Is the Toolkit applicable to my country?[edit | edit source]
The analytical focus of the Toolkit is on international law applicable to cyber operations. Since 2021, it also contains a regularly updated overview of the publicly available national positions on the application of international law to cyber operations. By contrast, it does not specifically address the domestic law of any particular country, nor does it adopt the view of any country or group of countries in its analysis. As such, it is applicable to all countries in the world – including yours.
Is the Toolkit continuously updated?[edit | edit source]
Yes, it is. You can track the most recent changes to the Toolkit through the Recent changes page.
Does the Toolkit represent the official views of the partner institutions?[edit | edit source]
No. The Toolkit does not represent the views of any of the partner institutions. The analysis in the Toolkit only reflects the views of the authors of the relevant content and it does not aspire to represent the views of any of the organizations that the authors are, or have been, affiliated with.
What is the future of the Toolkit?[edit | edit source]
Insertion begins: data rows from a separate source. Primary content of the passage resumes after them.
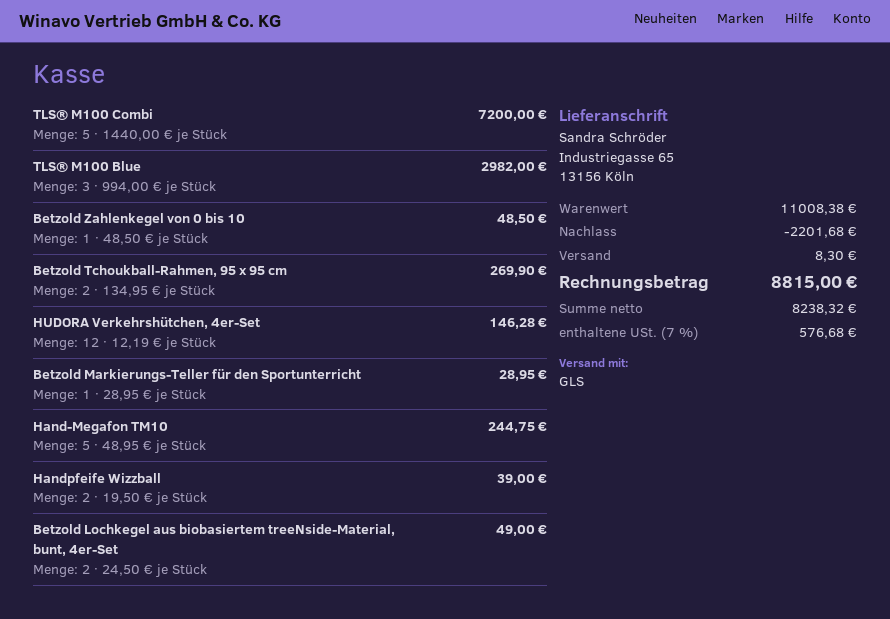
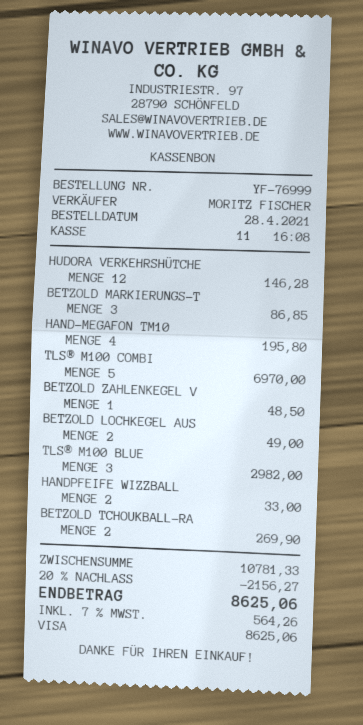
TLS® M100 Combi: 5 for 7200.00 -> 5 for 6970.00
Betzold Markierungs-Teller für den Sportunterricht: 1 for 28.95 -> 3 for 86.85
Hand-Megafon TM10: 5 for 244.75 -> 4 for 195.80
Handpfeife Wizzball: 2 for 39.00 -> 2 for 33.00
subtotal: 11008.38 -> 10781.33
discount: 2201.68 -> 2156.27
shipping: 8.30 -> none
tax: 7% = 576.68 -> 7% = 564.26
total: 8815.00 -> 8625.06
We aspire to maintain and develop the Toolkit further on an ongoing basis. As technology develops and as international cyber law further grows in prominence, new scenarios, real-world examples and analysis will be added to ensure the Toolkit remains state-of-the-art in terms of both facts and law. If you wish to contribute to the future development of the Toolkit, please feel free to get in touch.
Content FAQ[edit | edit source]
Which areas of law are covered by the Toolkit?[edit | edit source]
The Toolkit covers, in principle, the entirety of international law, ranging from general international law to international human rights law and humanitarian law. Please refer to the full List of articles to find out which specific topics of international law are covered.
Why is the Toolkit organized around specific scenarios?[edit | edit source]
The scenarios reflect the pragmatic approach of the Toolkit. The analysis in individual scenarios is based on actual cyber incidents with some relevance for international law. By gathering the relevant cyber incidents and the applicable law in a single place, the Toolkit offers an organized vision of the main legal issues at stake, while encouraging the development of international cyber law in the future.
Which scenarios does the Toolkit consist of?[edit | edit source]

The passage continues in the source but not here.